======== PROVIDED MATERIAL

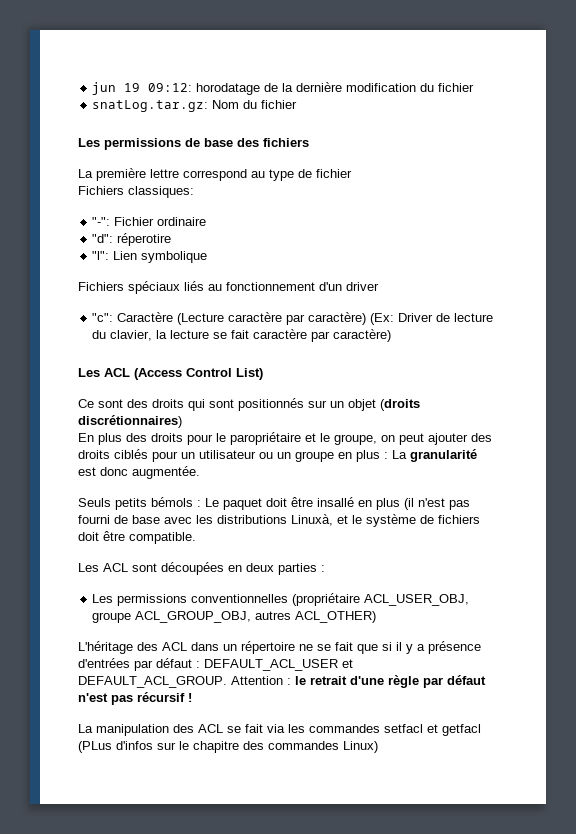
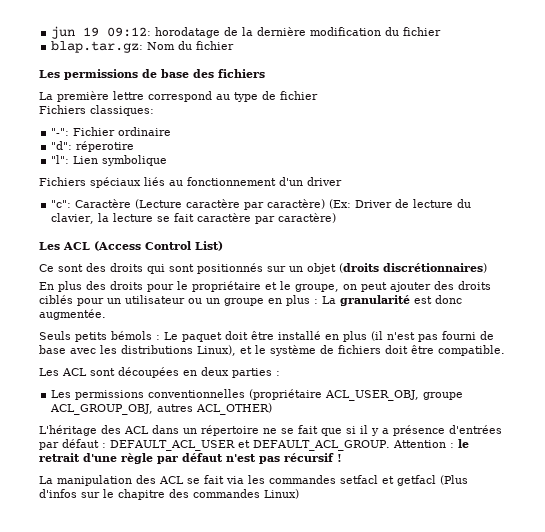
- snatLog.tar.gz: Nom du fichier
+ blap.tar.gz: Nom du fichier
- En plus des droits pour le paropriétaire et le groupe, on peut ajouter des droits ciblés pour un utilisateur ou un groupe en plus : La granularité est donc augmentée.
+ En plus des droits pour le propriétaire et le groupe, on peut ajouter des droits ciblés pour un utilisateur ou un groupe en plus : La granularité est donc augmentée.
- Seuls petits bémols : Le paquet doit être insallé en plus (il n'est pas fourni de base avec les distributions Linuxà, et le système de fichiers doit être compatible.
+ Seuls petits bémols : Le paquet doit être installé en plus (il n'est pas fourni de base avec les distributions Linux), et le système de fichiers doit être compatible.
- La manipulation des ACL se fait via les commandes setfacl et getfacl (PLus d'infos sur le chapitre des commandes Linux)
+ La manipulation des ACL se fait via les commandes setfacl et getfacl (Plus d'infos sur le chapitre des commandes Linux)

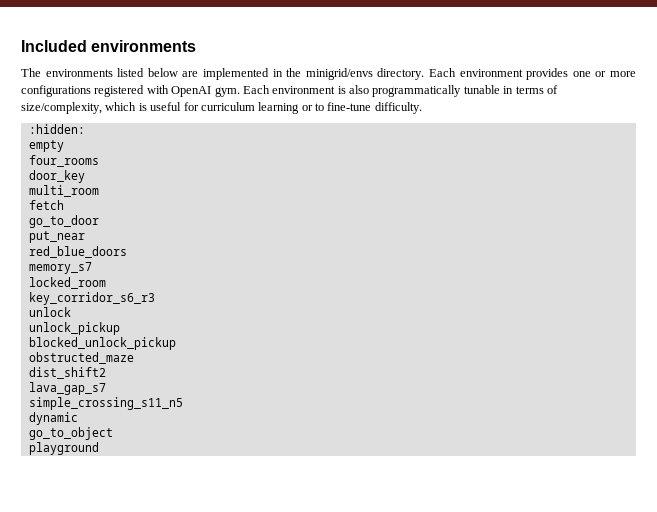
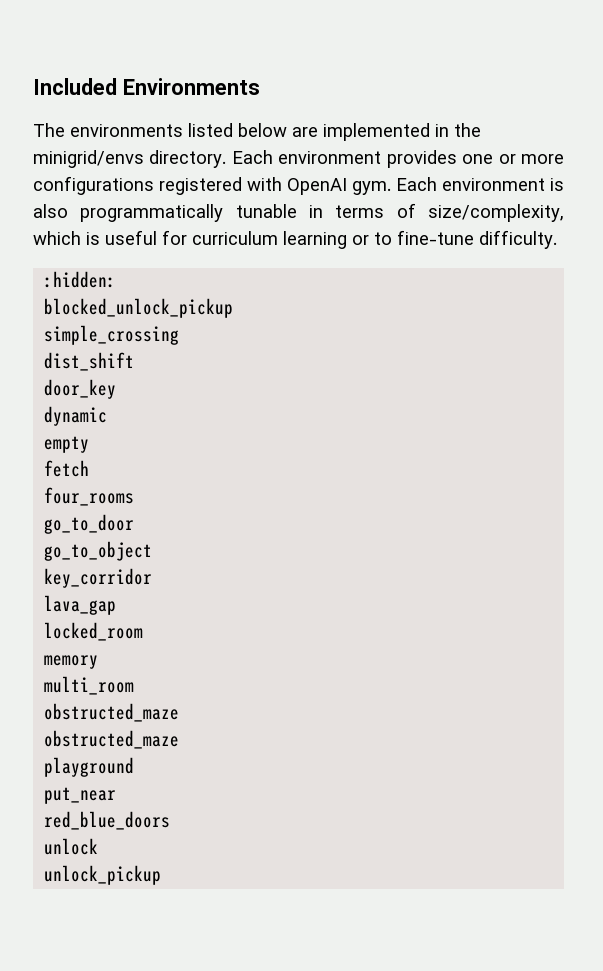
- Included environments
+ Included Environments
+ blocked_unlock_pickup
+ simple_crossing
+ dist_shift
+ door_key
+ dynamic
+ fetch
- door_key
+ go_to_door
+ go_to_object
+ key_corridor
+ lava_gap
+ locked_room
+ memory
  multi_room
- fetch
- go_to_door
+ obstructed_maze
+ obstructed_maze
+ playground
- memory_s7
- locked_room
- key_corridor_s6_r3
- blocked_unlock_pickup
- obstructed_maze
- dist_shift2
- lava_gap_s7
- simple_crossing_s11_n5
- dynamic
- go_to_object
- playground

================

(BRIEF) All of the entries, apart from the pictures, must be returned exactly.

(OUTPUT OF THE EXERCISE)
- snatLog.tar.gz: Nom du fichier
+ blap.tar.gz: Nom du fichier
- En plus des droits pour le paropriétaire et le groupe, on peut ajouter des droits ciblés pour un utilisateur ou un groupe en plus : La granularité est donc augmentée.
+ En plus des droits pour le propriétaire et le groupe, on peut ajouter des droits ciblés pour un utilisateur ou un groupe en plus : La granularité est donc augmentée.
- Seuls petits bémols : Le paquet doit être insallé en plus (il n'est pas fourni de base avec les distributions Linuxà, et le système de fichiers doit être compatible.
+ Seuls petits bémols : Le paquet doit être installé en plus (il n'est pas fourni de base avec les distributions Linux), et le système de fichiers doit être compatible.
- La manipulation des ACL se fait via les commandes setfacl et getfacl (PLus d'infos sur le chapitre des commandes Linux)
+ La manipulation des ACL se fait via les commandes setfacl et getfacl (Plus d'infos sur le chapitre des commandes Linux)

- Included environments
+ Included Environments
+ blocked_unlock_pickup
+ simple_crossing
+ dist_shift
+ door_key
+ dynamic
+ fetch
- door_key
+ go_to_door
+ go_to_object
+ key_corridor
+ lava_gap
+ locked_room
+ memory
  multi_room
- fetch
- go_to_door
+ obstructed_maze
+ obstructed_maze
+ playground
- memory_s7
- locked_room
- key_corridor_s6_r3
- blocked_unlock_pickup
- obstructed_maze
- dist_shift2
- lava_gap_s7
- simple_crossing_s11_n5
- dynamic
- go_to_object
- playground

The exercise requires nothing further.